We’re not going to detail here the sixteen instructions available for manipulating SD cards, especially since you can download the manual for this compiler free of charge from the publisher’s website. Just be aware that using this product makes the management of such cards ever so much easier, to say the very least! So for example, if you have filled a buffer and want to now store it onto the SD card, all you have to do is write: status = MMC _ Write Sector (number, buffer) where:

  • status is a variable containing a numeric code returned by the command indicating the outcome of its execution (0 for successful, 1 for an error sending the command, 2 for an error during the writing proper).
  • the number is the number of the SD memory sector we want to write to (we explained above that the data storage is similar to that on a hard disk, and now you can see this in practice).
  • a buffer is a label marking the start of a buffer able to hold up to 512 bytes, which is the size of the SD card sectors. Reading the information stored on the SD card and transferring it to the robot processor’s RAM is just as simple, and amounts to a single line of code status = MMC _ Read _ Sector (number, buffer) where:
  • status is a variable containing a numeric code indicating the outcome of the execution of the command (0 for success, 1 for failure).
  • the number is the number of the SD memory sector we want to read.

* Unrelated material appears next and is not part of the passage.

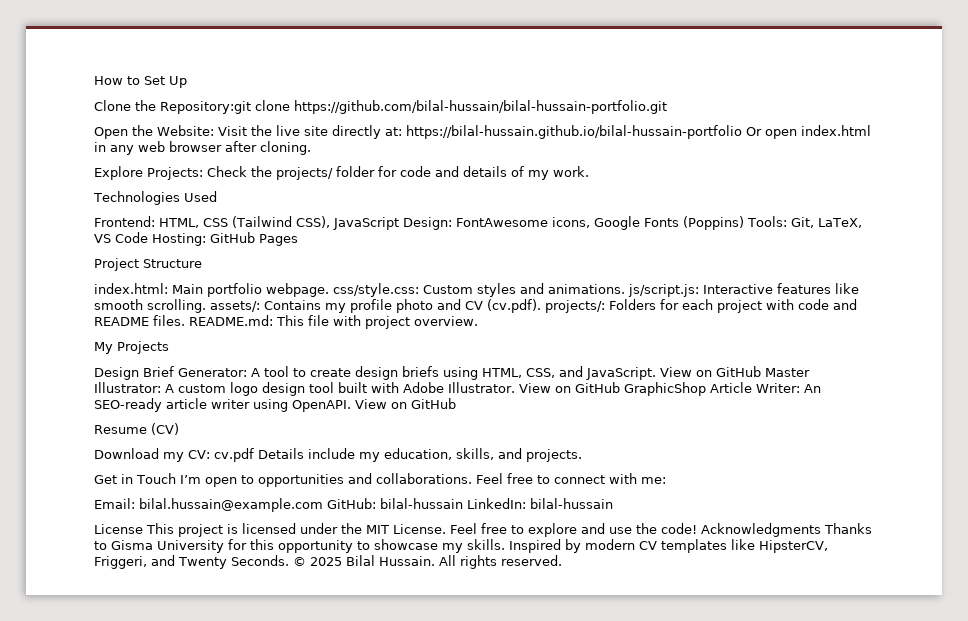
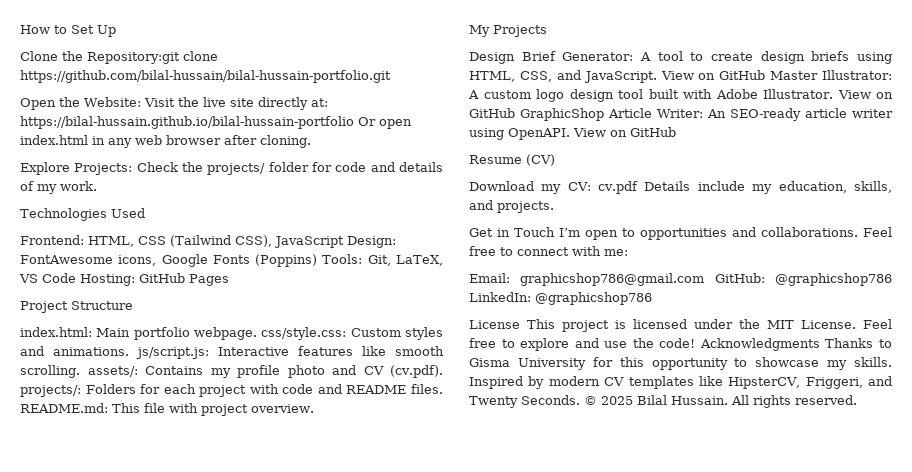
- Email: bilal.hussain@example.com GitHub: bilal-hussain LinkedIn: bilal-hussain
+ Email: graphicshop786@gmail.com GitHub: @graphicshop786 LinkedIn: @graphicshop786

• a buffer is a label marking the start of a buffer whose size must be at least 512 bytes; this buffer is going to receive the data read from the selected sector on the card. As you will note, it would be difficult for things to be much easier, even though in this article, by nature only a summary, we have not said anything about the card’s FAT management instructions. However, the latter is much less frequently used, once the structure of the card is defined, and a detailed, annotated example about these is Oven in the compiler manual. So then, if your robot needs lots of memory, lend it the SD card out of your camera and pay a visit to Mikroelektronika (www. mikroelektronika.co.yu).